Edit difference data
-- -- --

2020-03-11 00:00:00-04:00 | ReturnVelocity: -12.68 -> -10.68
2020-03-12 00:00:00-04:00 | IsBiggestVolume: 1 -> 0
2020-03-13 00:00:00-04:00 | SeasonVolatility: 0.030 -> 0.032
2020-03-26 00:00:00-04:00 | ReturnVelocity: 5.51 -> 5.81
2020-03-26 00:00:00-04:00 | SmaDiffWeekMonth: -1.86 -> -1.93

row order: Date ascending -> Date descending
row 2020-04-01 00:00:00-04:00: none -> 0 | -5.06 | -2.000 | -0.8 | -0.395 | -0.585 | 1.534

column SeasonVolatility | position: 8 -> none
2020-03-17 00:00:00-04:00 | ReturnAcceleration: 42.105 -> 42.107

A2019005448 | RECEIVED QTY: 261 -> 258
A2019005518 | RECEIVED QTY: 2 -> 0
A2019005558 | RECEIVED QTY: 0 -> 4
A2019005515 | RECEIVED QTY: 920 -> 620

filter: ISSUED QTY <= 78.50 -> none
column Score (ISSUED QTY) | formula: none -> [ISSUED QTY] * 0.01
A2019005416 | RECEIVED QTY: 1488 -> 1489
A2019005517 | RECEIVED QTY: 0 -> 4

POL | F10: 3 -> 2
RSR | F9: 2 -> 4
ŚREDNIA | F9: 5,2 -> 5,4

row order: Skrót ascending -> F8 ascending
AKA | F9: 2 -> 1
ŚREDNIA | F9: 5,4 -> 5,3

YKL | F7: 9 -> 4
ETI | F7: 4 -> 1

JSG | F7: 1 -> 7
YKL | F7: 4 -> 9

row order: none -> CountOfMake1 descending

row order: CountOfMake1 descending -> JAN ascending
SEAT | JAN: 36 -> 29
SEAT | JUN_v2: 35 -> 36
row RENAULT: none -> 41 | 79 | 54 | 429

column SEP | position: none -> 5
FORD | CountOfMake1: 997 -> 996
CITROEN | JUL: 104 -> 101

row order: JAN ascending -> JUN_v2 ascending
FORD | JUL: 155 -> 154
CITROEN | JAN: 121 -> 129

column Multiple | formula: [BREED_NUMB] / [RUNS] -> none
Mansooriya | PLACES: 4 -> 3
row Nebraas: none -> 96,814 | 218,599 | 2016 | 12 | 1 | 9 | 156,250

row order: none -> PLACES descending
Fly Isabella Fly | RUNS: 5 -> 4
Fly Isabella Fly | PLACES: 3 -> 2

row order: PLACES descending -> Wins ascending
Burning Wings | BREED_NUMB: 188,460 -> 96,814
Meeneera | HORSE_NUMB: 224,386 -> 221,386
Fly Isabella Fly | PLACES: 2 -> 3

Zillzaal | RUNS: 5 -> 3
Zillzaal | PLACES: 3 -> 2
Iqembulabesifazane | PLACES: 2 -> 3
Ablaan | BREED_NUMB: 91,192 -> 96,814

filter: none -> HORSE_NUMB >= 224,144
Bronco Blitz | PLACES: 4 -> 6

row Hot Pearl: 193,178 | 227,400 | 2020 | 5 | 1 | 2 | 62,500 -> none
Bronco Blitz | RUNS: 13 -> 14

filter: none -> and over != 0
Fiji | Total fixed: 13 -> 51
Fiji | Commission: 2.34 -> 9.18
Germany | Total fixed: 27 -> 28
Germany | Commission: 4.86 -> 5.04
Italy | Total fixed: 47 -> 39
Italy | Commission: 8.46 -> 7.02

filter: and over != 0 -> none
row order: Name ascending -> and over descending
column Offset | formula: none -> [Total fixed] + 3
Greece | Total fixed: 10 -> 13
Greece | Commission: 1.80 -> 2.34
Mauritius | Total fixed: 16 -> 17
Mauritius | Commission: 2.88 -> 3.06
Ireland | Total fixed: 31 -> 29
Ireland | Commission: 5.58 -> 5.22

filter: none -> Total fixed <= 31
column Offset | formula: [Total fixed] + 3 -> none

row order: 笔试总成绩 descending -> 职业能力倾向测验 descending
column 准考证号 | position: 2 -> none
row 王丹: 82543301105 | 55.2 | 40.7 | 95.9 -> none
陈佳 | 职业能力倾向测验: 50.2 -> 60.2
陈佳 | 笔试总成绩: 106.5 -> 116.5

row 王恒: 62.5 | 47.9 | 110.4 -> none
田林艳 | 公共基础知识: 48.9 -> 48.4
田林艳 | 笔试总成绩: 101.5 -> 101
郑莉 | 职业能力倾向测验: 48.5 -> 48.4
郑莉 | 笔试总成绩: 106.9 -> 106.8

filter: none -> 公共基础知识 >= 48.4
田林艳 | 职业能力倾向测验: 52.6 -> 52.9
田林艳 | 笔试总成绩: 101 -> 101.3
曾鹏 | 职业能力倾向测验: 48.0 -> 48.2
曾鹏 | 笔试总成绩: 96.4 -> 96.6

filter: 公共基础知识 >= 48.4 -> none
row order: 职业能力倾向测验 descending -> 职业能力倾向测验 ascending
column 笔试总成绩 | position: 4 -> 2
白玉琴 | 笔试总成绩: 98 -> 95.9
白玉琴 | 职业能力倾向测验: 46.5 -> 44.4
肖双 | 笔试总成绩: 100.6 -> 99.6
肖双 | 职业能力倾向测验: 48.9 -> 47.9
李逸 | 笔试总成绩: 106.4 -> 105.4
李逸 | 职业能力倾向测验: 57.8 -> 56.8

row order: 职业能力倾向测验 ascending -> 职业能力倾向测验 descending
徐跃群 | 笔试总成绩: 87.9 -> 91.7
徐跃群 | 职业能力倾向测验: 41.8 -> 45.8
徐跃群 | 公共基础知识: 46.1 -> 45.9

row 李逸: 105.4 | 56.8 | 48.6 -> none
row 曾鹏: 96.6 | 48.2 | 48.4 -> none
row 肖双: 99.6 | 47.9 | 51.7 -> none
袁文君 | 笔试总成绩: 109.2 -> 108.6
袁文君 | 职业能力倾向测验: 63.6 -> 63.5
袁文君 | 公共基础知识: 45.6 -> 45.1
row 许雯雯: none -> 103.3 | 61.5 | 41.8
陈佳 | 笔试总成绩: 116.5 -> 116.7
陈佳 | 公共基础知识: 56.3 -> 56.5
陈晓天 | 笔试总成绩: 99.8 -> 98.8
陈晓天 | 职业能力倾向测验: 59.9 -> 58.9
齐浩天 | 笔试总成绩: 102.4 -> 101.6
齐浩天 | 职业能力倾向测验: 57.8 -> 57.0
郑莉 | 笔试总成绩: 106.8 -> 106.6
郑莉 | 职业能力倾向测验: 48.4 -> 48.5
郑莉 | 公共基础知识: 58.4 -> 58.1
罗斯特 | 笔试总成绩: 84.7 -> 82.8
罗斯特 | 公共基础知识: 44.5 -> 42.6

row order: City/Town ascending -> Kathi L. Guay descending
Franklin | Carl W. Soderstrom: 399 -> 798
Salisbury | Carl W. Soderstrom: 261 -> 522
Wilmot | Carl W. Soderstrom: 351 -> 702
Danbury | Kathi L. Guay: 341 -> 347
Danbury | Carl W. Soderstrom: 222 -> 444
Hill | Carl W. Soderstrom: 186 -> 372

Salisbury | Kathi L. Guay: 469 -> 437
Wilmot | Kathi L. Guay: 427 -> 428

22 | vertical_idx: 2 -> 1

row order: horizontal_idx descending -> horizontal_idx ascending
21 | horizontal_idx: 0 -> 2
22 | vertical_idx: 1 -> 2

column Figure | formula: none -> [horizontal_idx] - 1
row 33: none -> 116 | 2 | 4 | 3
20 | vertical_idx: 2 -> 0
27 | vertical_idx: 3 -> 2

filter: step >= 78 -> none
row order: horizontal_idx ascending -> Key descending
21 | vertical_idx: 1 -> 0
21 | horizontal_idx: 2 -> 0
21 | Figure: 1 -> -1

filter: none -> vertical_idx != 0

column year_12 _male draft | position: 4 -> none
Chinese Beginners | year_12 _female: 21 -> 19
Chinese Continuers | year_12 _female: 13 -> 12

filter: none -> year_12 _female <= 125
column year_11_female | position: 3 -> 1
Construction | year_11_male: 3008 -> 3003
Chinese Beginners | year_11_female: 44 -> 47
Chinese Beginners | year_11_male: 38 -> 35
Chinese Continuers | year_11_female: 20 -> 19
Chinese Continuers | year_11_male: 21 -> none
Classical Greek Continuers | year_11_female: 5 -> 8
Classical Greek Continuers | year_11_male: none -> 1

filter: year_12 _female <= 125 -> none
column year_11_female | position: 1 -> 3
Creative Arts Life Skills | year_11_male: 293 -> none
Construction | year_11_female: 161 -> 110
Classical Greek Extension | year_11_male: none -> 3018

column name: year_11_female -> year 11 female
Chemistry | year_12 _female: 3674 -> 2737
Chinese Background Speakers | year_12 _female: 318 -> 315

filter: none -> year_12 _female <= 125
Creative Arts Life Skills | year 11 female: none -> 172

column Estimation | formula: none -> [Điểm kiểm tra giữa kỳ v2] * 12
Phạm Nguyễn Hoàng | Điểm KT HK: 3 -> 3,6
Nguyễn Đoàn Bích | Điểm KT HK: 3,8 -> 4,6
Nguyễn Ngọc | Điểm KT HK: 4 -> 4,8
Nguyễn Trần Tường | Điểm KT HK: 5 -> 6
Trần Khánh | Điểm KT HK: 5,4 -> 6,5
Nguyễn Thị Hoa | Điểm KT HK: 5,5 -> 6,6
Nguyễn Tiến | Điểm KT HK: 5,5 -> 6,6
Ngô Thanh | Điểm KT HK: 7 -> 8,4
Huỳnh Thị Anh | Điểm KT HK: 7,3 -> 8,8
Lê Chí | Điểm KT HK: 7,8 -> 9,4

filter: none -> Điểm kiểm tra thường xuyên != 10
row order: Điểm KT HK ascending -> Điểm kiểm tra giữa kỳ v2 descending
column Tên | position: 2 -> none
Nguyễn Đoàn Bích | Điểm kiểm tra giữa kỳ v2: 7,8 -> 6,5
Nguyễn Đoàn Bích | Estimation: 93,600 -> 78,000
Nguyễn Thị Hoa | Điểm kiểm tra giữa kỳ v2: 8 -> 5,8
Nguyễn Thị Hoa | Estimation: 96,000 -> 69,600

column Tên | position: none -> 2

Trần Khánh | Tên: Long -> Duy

-- -- --

(EXERCISE DESCRIPTION):
Using the data above, reproduce exactly the lines between those holding "李逸 | 笔试总成绩: 106.4 -> 105.4" and "郑莉 | 职业能力倾向测验: 48.4 -> 48.5", inclusive, and no others.

(COMPLETED TASK):
李逸 | 笔试总成绩: 106.4 -> 105.4
李逸 | 职业能力倾向测验: 57.8 -> 56.8

row order: 职业能力倾向测验 ascending -> 职业能力倾向测验 descending
徐跃群 | 笔试总成绩: 87.9 -> 91.7
徐跃群 | 职业能力倾向测验: 41.8 -> 45.8
徐跃群 | 公共基础知识: 46.1 -> 45.9

row 李逸: 105.4 | 56.8 | 48.6 -> none
row 曾鹏: 96.6 | 48.2 | 48.4 -> none
row 肖双: 99.6 | 47.9 | 51.7 -> none
袁文君 | 笔试总成绩: 109.2 -> 108.6
袁文君 | 职业能力倾向测验: 63.6 -> 63.5
袁文君 | 公共基础知识: 45.6 -> 45.1
row 许雯雯: none -> 103.3 | 61.5 | 41.8
陈佳 | 笔试总成绩: 116.5 -> 116.7
陈佳 | 公共基础知识: 56.3 -> 56.5
陈晓天 | 笔试总成绩: 99.8 -> 98.8
陈晓天 | 职业能力倾向测验: 59.9 -> 58.9
齐浩天 | 笔试总成绩: 102.4 -> 101.6
齐浩天 | 职业能力倾向测验: 57.8 -> 57.0
郑莉 | 笔试总成绩: 106.8 -> 106.6
郑莉 | 职业能力倾向测验: 48.4 -> 48.5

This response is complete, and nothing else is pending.